GIVEN RECORDS section start
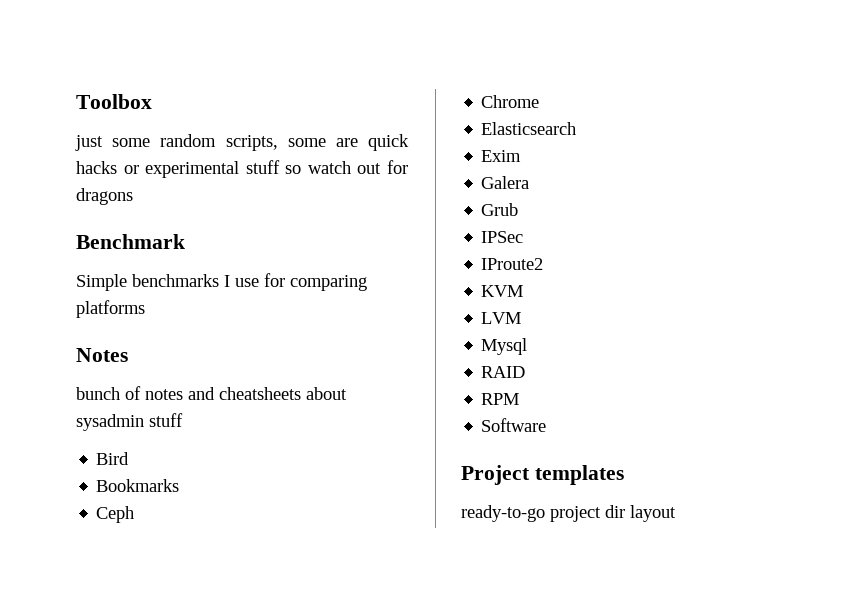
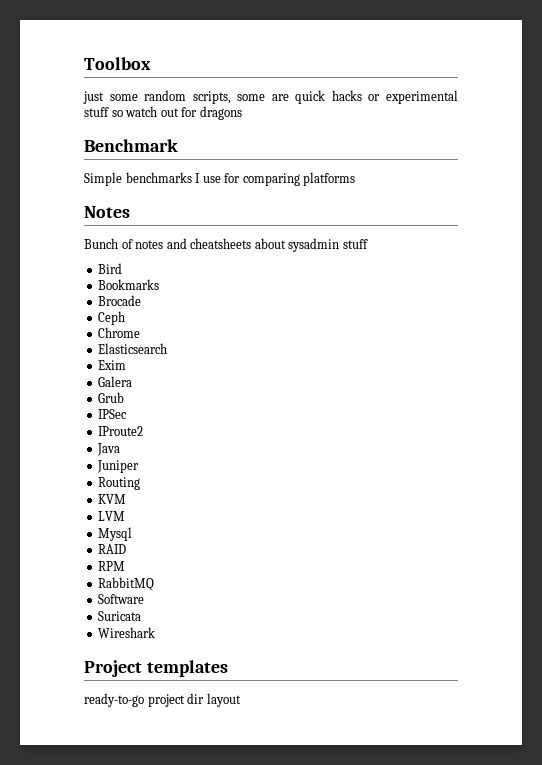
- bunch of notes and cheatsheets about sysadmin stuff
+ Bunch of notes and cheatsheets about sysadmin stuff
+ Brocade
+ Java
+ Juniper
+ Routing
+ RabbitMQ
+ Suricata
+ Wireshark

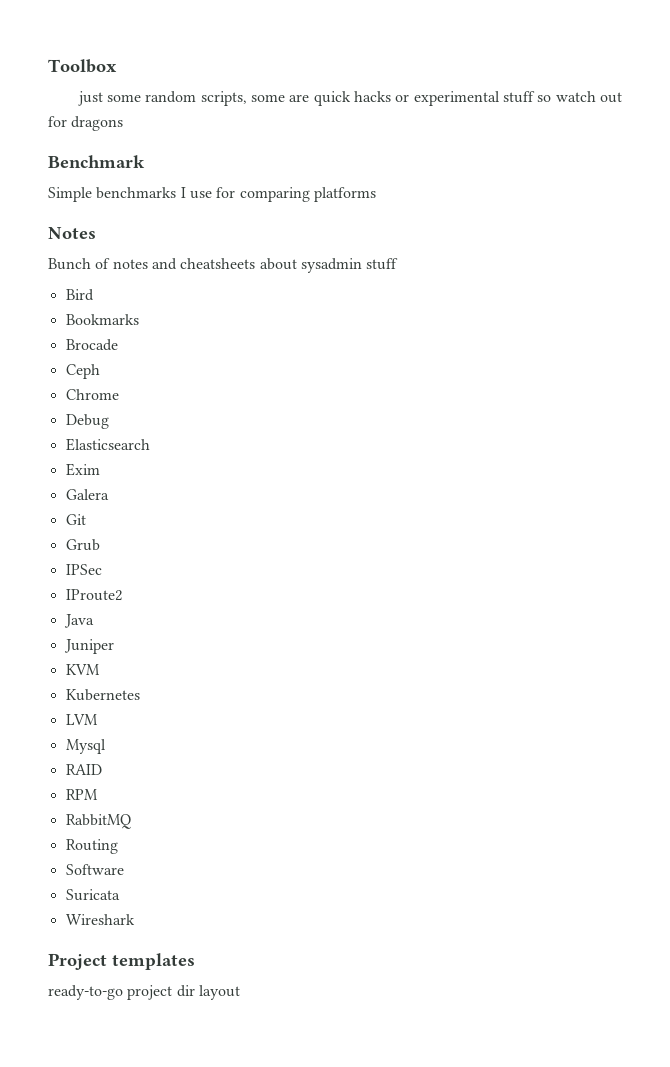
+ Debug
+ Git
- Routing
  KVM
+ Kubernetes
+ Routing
GIVEN RECORDS section end
● **EXERCISE**
Using the records above, give the number of lines in which the word "sysadmin" occurs, and nothing else.

● **OUTPUT OF THE TASK**
2